Your task
Copy out the data exactly, leaving the pictures behind.
=== Listed records ===
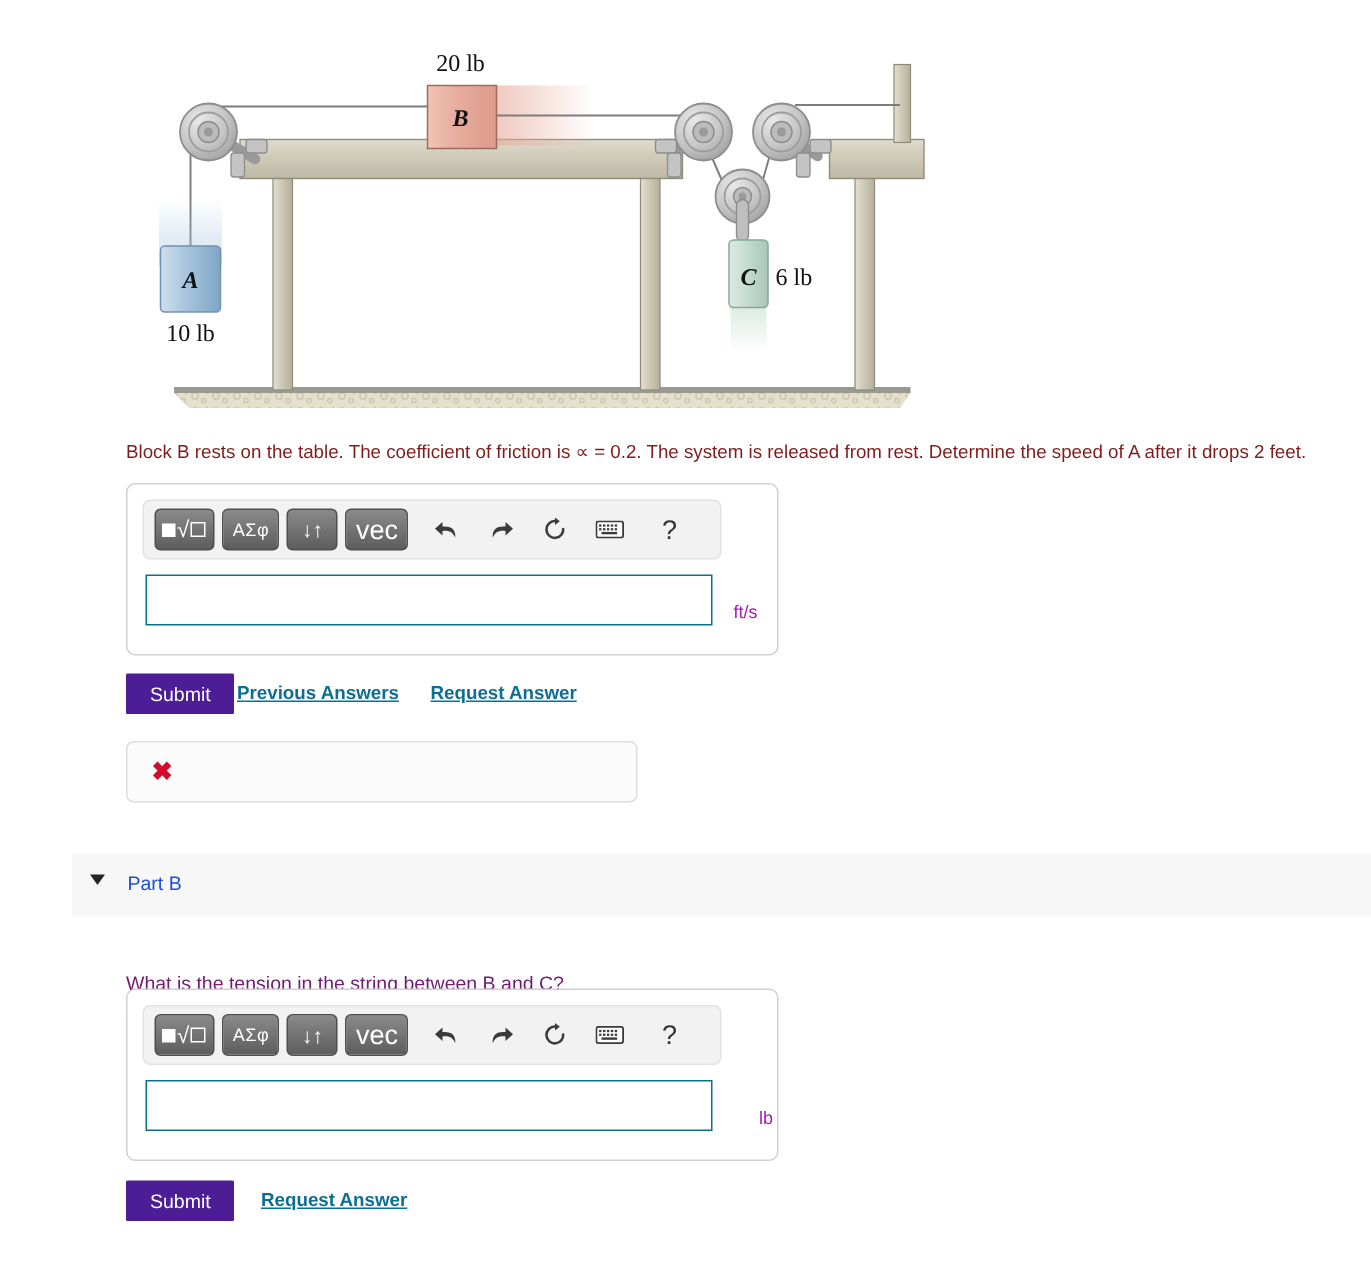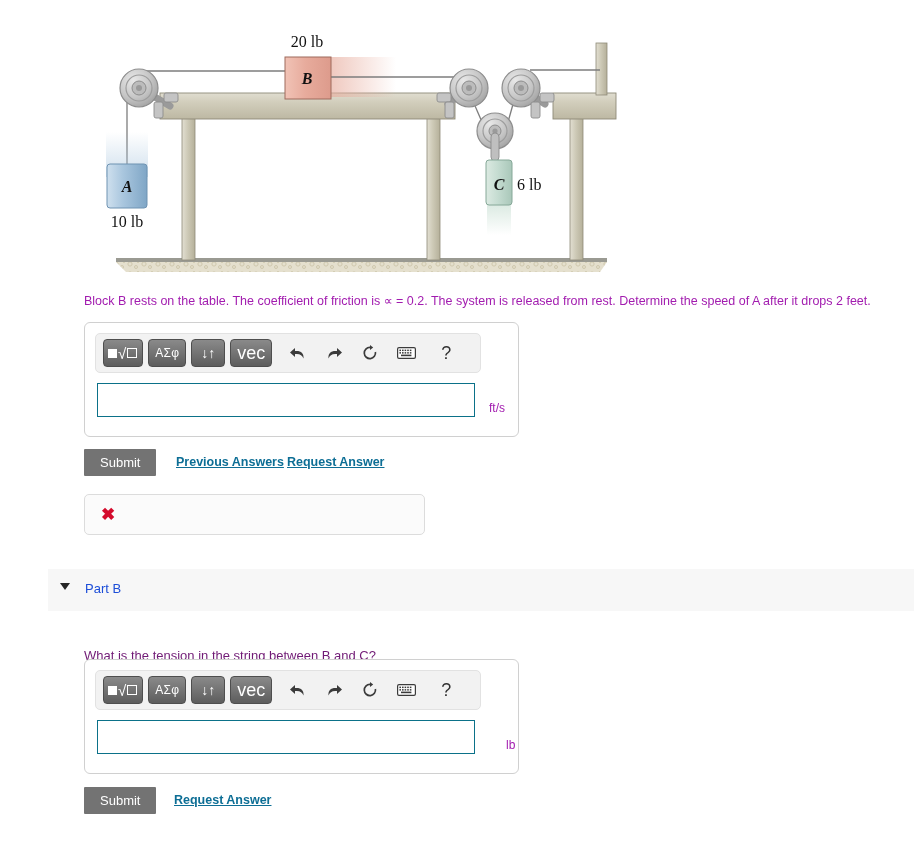--- a/index.html
+++ b/index.html
@@ -34,7 +34,7 @@
     width: 830px;
     font-size: 12.5px;
     line-height: 16px;
-    color: #a21caf;
+    color: #7f1d1d;
     white-space: nowrap;
   }
 

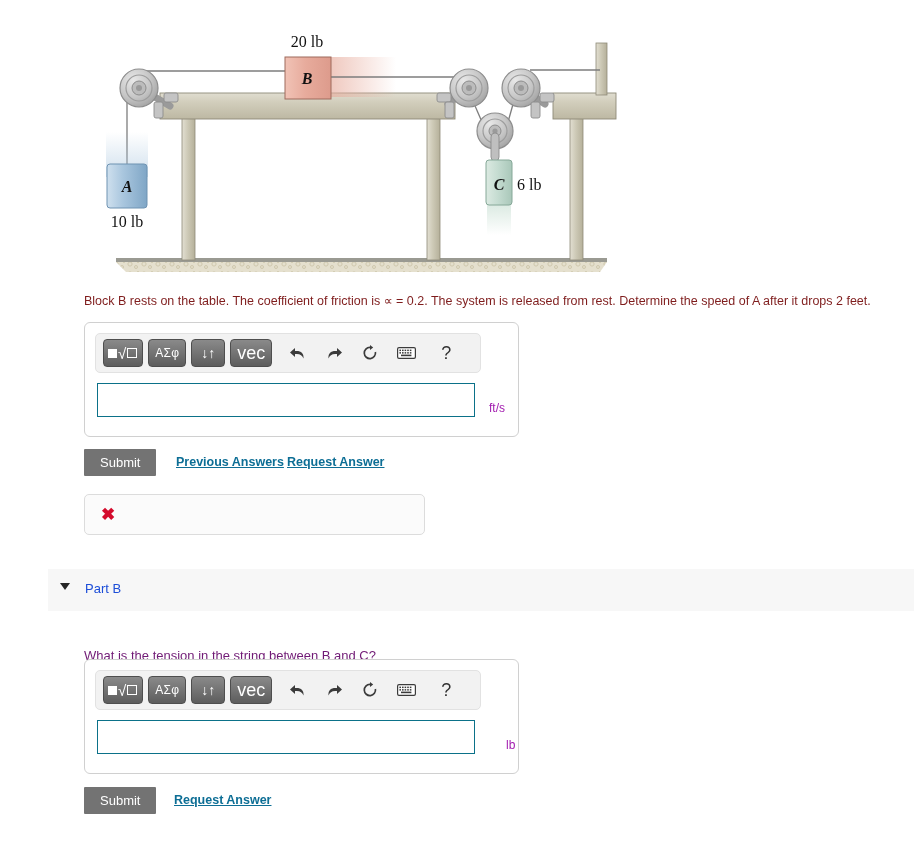--- a/index.html
+++ b/index.html
@@ -134,7 +134,7 @@
   .btn-submit {
     position: absolute;
     height: 27px;
-    background: #737373;
+    background: #4c1d95;
     color: #ffffff;
     border: none;
     font-size: 13px;

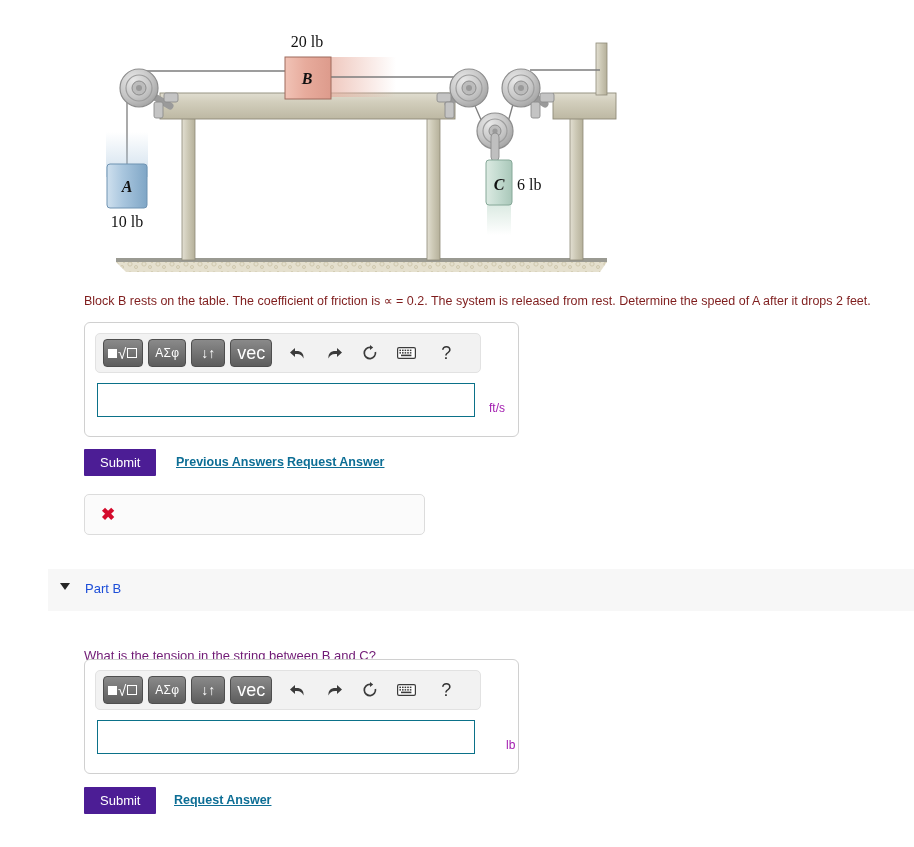--- a/index.html
+++ b/index.html
@@ -154,7 +154,7 @@
     font-weight: bold;
     cursor: pointer;
   }
-  .link.prev  { left: 176px; top: 455px; }
+  .link.prev  { left: 158px; top: 455px; }
   .link.req-a { left: 287px; top: 455px; }
   .link.req-b { left: 174px; top: 793px; }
===
Exercise response
--- a/index.html
+++ b/index.html
@@ -34,7 +34,7 @@
     width: 830px;
     font-size: 12.5px;
     line-height: 16px;
-    color: #a21caf;
+    color: #7f1d1d;
     white-space: nowrap;
   }
 

--- a/index.html
+++ b/index.html
@@ -134,7 +134,7 @@
   .btn-submit {
     position: absolute;
     height: 27px;
-    background: #737373;
+    background: #4c1d95;
     color: #ffffff;
     border: none;
     font-size: 13px;

--- a/index.html
+++ b/index.html
@@ -154,7 +154,7 @@
     font-weight: bold;
     cursor: pointer;
   }
-  .link.prev  { left: 176px; top: 455px; }
+  .link.prev  { left: 158px; top: 455px; }
   .link.req-a { left: 287px; top: 455px; }
   .link.req-b { left: 174px; top: 793px; }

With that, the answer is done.